Traditional data warehouse

Relational database management systems have existed since the 1970s. Examples are Oracle, MSSQL Server, and later MySQL and PostgreSQL. While they served operational workloads well, they were not well suited for analytics. The main problems were:

Data models poorly suited for analytical queries
Inability to perform comprehensive analysis due to data spread across multiple databases
Risk of overloading production databases with resource-intensive analytical queries
Poor performance for analytical queries due to row-based storage and lack of analytical optimizations

Due to these limitations, analytical databases began emerging in the 1980s under the name Data Warehouse (DWH). Data from various operational systems would be consolidated into a central DWH, where analysts and BI engineers could query and join it. Two major architectural approaches emerged, pioneered by Bill Inmon and Ralph Kimball. Both approaches focused on ingesting operational data into the central DWH and transforming data from various sources into structures optimized for analytical queries. Some of the most well-known vendors that provided DWH solutions at that time were Oracle, Teradata, IBM, and Informix.

To summarize, here are the main properties of traditional data warehouse systems:

They primarily stored structured data. While they supported binary objects, the system was not optimized for them in terms of performance or cost.
They used proprietary storage formats, and users could not control or customize how data was physically organized.
They provided SQL with ACID transaction guarantees as their only API. While SQL was excellent for analytics and BI, it did not allow for custom processing, such as ML training.
Data models followed one of three approaches:

Ad hoc: Data is stored in multiple tables without a systematic approach to relationships or normalization levels. This typically includes just a staging layer for raw data and a layer for derived tables.
Inmon layered architecture: A three-layer system consisting of staging, normalized (3NF) business model, and data marts. The data marts use dimensional modeling (star/snowflake schema) to optimize data for specific business use cases.
Kimball layered architecture: A two-layer system similar to Inmon's, but data marts are created directly from staging data without an intermediate conceptual layer.

On-premises setup: Storage, compute, metadata, governance, and orchestration were tightly coupled within a single cluster. Scaling required manual intervention – adding servers, upgrading hardware, creating new shards, and rebalancing tables.
Data ingestion relied on internal mechanisms like INSERT or bulk COPY/LOAD commands, with limited or no support for streaming ingestion.

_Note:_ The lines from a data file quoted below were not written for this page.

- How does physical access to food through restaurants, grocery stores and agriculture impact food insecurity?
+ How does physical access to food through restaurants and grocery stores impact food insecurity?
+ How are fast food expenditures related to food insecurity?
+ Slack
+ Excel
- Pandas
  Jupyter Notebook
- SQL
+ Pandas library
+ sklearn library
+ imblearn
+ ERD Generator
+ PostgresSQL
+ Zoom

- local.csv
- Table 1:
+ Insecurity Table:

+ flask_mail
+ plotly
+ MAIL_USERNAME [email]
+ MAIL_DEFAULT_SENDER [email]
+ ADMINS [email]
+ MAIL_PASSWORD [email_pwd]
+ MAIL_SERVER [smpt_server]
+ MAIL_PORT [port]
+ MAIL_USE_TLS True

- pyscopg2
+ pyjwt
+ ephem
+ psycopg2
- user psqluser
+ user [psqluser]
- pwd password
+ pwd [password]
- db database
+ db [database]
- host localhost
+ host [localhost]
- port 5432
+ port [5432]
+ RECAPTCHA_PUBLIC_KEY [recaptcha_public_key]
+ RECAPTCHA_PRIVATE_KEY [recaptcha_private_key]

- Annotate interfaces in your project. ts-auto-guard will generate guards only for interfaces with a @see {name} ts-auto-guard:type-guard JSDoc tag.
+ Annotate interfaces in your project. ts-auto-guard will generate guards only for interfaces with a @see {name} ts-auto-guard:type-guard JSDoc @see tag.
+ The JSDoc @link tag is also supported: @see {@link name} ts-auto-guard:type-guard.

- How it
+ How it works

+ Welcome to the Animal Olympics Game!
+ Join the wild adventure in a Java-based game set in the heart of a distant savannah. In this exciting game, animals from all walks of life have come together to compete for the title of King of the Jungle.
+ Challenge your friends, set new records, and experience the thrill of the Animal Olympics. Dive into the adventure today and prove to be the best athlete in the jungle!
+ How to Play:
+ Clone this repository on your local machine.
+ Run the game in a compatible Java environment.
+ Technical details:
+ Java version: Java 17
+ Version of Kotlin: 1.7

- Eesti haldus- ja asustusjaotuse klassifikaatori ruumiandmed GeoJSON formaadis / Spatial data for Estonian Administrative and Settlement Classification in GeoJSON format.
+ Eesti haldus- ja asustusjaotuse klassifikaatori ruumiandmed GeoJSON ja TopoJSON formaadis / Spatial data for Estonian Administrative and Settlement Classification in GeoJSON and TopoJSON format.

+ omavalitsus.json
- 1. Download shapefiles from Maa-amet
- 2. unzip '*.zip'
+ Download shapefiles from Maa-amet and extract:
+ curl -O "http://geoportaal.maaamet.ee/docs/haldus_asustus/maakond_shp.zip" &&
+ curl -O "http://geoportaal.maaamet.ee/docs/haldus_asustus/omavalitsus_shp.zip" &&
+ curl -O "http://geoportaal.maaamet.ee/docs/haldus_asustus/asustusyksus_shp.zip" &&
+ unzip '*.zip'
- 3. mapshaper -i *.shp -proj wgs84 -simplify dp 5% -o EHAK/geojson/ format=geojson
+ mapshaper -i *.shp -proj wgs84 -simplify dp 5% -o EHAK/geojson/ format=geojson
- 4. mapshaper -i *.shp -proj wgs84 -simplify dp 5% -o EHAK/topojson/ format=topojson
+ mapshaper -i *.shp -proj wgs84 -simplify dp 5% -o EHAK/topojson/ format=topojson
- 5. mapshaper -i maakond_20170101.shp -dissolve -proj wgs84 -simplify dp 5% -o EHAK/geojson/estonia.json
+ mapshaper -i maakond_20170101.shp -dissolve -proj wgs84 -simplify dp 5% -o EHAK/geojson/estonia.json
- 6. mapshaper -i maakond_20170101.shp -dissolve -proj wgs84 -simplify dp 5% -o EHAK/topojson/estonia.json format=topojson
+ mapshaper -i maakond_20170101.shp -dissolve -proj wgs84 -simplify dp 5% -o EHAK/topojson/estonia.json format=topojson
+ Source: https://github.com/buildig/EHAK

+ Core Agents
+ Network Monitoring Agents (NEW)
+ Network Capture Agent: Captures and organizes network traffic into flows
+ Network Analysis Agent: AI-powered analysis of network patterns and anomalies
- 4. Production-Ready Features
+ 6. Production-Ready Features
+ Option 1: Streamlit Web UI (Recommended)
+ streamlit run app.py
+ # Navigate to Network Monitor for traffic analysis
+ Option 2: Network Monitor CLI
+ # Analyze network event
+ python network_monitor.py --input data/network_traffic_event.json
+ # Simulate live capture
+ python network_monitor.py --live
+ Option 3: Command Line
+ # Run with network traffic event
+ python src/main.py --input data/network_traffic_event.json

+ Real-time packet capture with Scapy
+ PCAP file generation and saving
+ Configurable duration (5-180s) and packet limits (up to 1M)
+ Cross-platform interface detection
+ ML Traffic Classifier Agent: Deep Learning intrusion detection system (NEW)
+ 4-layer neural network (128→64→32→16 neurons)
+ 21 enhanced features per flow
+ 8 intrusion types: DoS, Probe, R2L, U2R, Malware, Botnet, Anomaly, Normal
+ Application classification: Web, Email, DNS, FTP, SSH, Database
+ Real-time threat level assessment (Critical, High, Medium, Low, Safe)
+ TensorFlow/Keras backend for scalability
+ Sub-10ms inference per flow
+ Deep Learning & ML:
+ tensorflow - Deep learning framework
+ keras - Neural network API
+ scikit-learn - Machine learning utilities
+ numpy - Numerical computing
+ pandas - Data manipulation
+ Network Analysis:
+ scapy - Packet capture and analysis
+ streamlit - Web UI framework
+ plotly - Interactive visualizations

Traditional data warehouses primarily supported two main use cases: ad hoc analytics and BI dashboards. SQL was – and still remains – the primary interface for processing and extracting data. However, as data volumes grew and machine learning use cases emerged, new technologies became necessary to address the limitations of traditional data warehouses.

Data lake

Let's recap the key limitations of traditional data warehouses:

They could only store structured data
They offered SQL as the sole interface for data access and manipulation
They had limited scalability and extensibility

To address these limitations, a new wave of technologies emerged. Between 2003 and 2006, Google introduced several groundbreaking ideas: Google File System [1], MapReduce [2], and Bigtable [3]. This marked a revolutionary shift as data management became distributed and parallel. In 2006, Yahoo released Hadoop and began using it for production workloads. The following year, Yahoo published their paper on HDFS [4, 4a]. This period sparked a rapid expansion of tools in the Hadoop ecosystem.

Hadoop represented a major breakthrough that gave rise to the term "Big Data." It fundamentally shifted data processing from a few powerful servers with limited storage and processing capacity to virtually unlimited scalability through clusters of commodity machines.

A significant milestone was Facebook's release of Hive in 2008. Hive added SQL capabilities to big data processing and introduced the Hive Metastore (HMS) – a metadata service that tracked table schemas, partitions, and statistics. This innovation made Hadoop accessible to non-engineers and represented the first convergence between big data tools and traditional data warehouses.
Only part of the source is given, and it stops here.